Whatever you happen to think about the intrinsic worth and predictive ability of psychometrics, real IQ tests are based on math. The math expresses how many other people in their sample population achieved the same raw score that you did, by percentile. Ideally, this sample group is a cross-section of the population that’s representative of the subject’s environment.
The most popular and reliable IQ test for adults is the Wechsler Adult Intelligence Scale, or WAIS, now in its fourth edition. It was normalized against a sample of 2,200 adults. Keep that number in mind.
This graph should be familiar to most people. It’s a Gaussian curve, or normal distribution, of performance on a properly normalized IQ test like the WAIS. Each color change represents one additional standard deviation from the mean.

It’s instructive to look really closely:

Each standard deviation in the WAIS is 15 IQ points further from the mean of 100. Because performance is normalized, only 0.27% of those taking the test are expected to fall outside of 3 standard deviations — in the WAIS this translates to scores above 145 and below 55.
If you take the WAIS and achieve a raw score comparable to only the top 0.135% of the original sample of 2,200, it means your performance is measured relative to 3 people. Score 4 standard deviations above the mean (IQ >= 160) and you’re being compared to just 0.065 other geniuses. In other words, it’s highly likely that no one in the WAIS sample scored as high as you. Congratulations, you are “only” as smart as the lowest estimated IQ of Albert Einstein.

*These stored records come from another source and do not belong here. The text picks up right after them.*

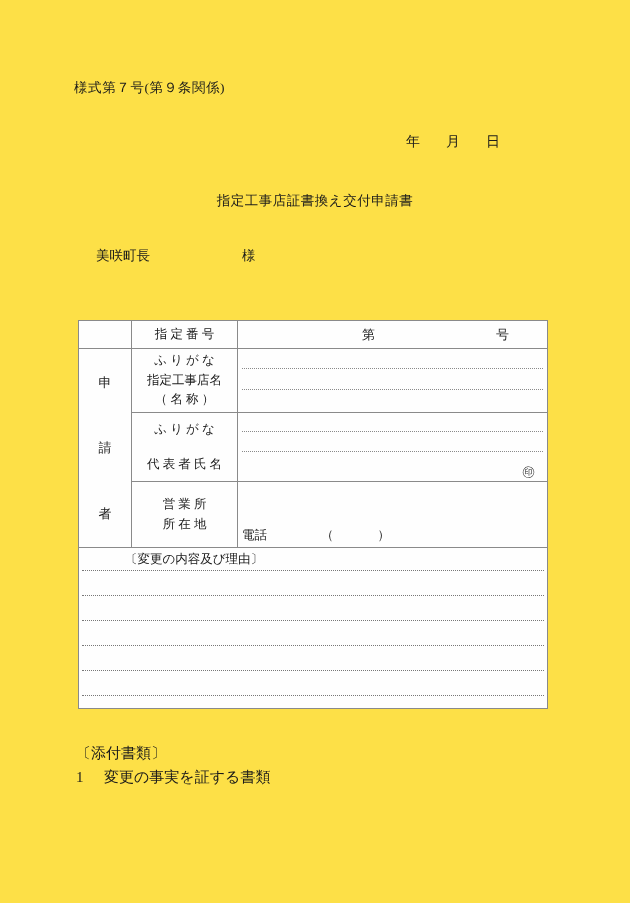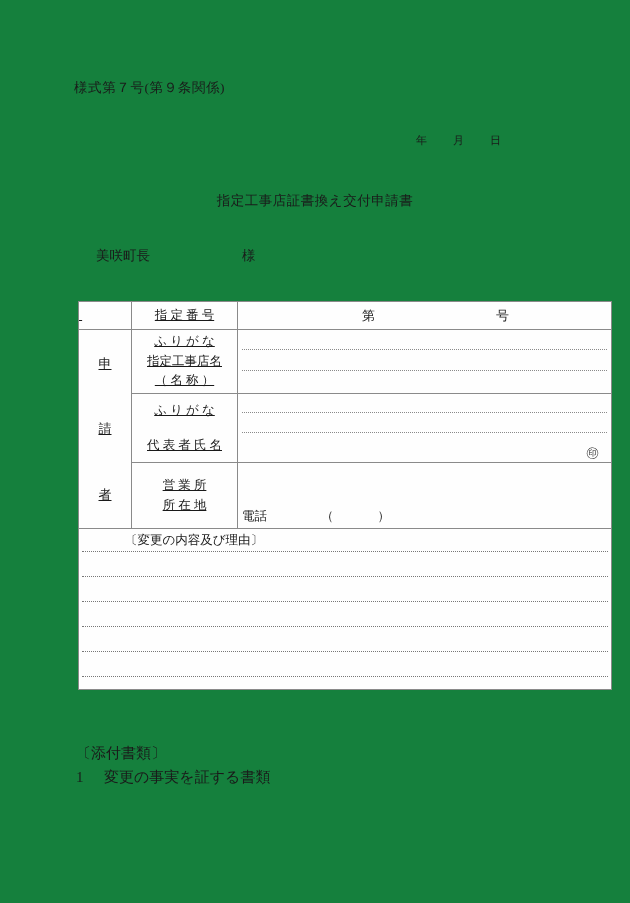--- a/index.html
+++ b/index.html
@@ -11,39 +11,39 @@
 
   body {
     font-family: "Liberation Serif", "DejaVu Serif", serif;
     color: #1a1a1a;
   }
 
   #page {
     position: relative;
     width: 630px;
     height: 903px;
-    background: #15803d;
+    background: #fde047;
     overflow: hidden;
   }
 
   
   .abs { position: absolute; }
 
   .form-no {
     left: 74px;
     top: 79px;
     font-size: 13.5px;
     letter-spacing: 0.6px;
     white-space: nowrap;
   }
 
   .date-line {
-    left: 416px;
+    left: 406px;
     top: 133px;
-    font-size: 11px;
+    font-size: 14px;
     white-space: nowrap;
   }
   .date-line .dgap { display: inline-block; width: 26px; }
 
   .doc-title {
     left: 0;
     top: 192px;
     width: 630px;
     text-align: center;
     font-size: 13.5px;
@@ -55,25 +55,24 @@
     top: 247px;
     font-size: 13.5px;
     white-space: nowrap;
   }
   .addressee .agap { display: inline-block; width: 92px; }
 
   
   .tbl {
     position: absolute;
     left: 78px;
-    top: 301px;
-    width: 534px;
+    top: 320px;
+    width: 470px;
     border-collapse: collapse;
     table-layout: fixed;
-    text-decoration: underline;
   }
   .tbl td {
     border: 1px solid #8a8a8a;
     padding: 0;
     font-size: 12.5px;
     vertical-align: middle;
     background: #fefefe;
   }
 
   .col-applicant { width: 53px; }

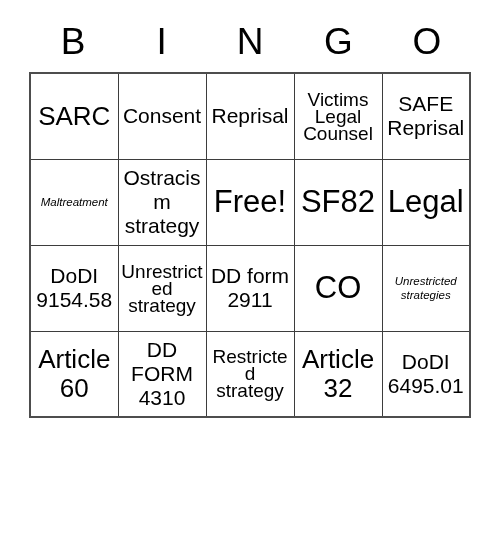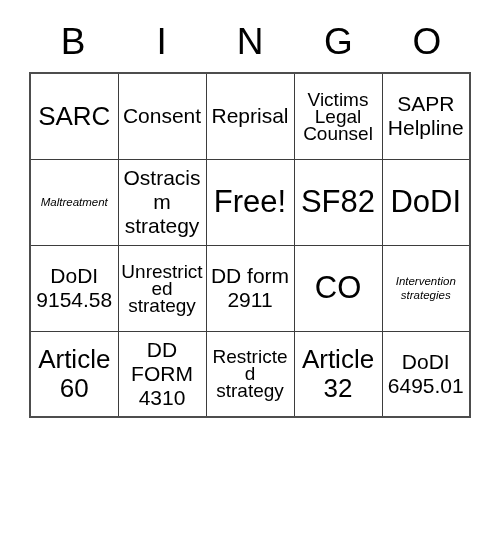--- a/index.html
+++ b/index.html
@@ -81,35 +81,35 @@
     <div class="header-letter">O</div>
   </div>
 
   <table class="grid">
     <tbody>
       <tr>
         <td class="fs-lg">SARC</td>
         <td class="fs-md">Consent</td>
         <td class="fs-md">Reprisal</td>
         <td class="fs-sm">Victims Legal Counsel</td>
-        <td class="fs-md">SAPR Helpline</td>
+        <td class="fs-md">SAFE Reprisal</td>
       </tr>
       <tr>
         <td class="fs-xs">Maltreatment</td>
         <td class="fs-md">Ostracism strategy</td>
         <td class="fs-xl">Free!</td>
         <td class="fs-xl">SF82</td>
-        <td class="fs-xl">DoDI</td>
+        <td class="fs-xl">Legal</td>
       </tr>
       <tr>
         <td class="fs-md">DoDI 9154.58</td>
         <td class="fs-sm">Unrestricted strategy</td>
         <td class="fs-md">DD form 2911</td>
         <td class="fs-xl">CO</td>
-        <td class="fs-xs">Intervention strategies</td>
+        <td class="fs-xs">Unrestricted strategies</td>
       </tr>
       <tr>
         <td class="fs-lg">Article 60</td>
         <td class="fs-md">DD FORM 4310</td>
         <td class="fs-sm">Restricted strategy</td>
         <td class="fs-lg">Article 32</td>
         <td class="fs-md">DoDI 6495.01</td>
       </tr>
     </tbody>
   </table>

Above (or below) a certain threshold, IQ performance is simply noise. If you extrapolated all the way to IQ 200 (and if you were that smart, you understand why you can’t), you’re scoring a whopping 6 standard deviations above the mean and will have to look elsewhere for your intellectual equals. Since 99.9999998027% of a normally-distributed group falls within 6 standard deviations, the number of members of your uber-Mensa is 6. In the entire world.
The fact is, most adults simply do not know their IQ. Bright children are rarely tested as a matter of course (although some private schools do it). In general, a child is given an IQ test when their school record is lacking, usually because there’s a disparity in expected versus actual performance. IQ testing is a good way to reveal that an otherwise smart kid has a particular learning disability. Psychologists typically do not care whether your IQ is 130 or 145. They want to know if your non-verbal IQ is high but your reading score is below-average; you may have dyslexia and need special educational strategies to succeed.
But the real benefit of IQ is knowing that when someone quotes you a number and it’s greater than 145, it’s safe to assume they’re not as smart as you.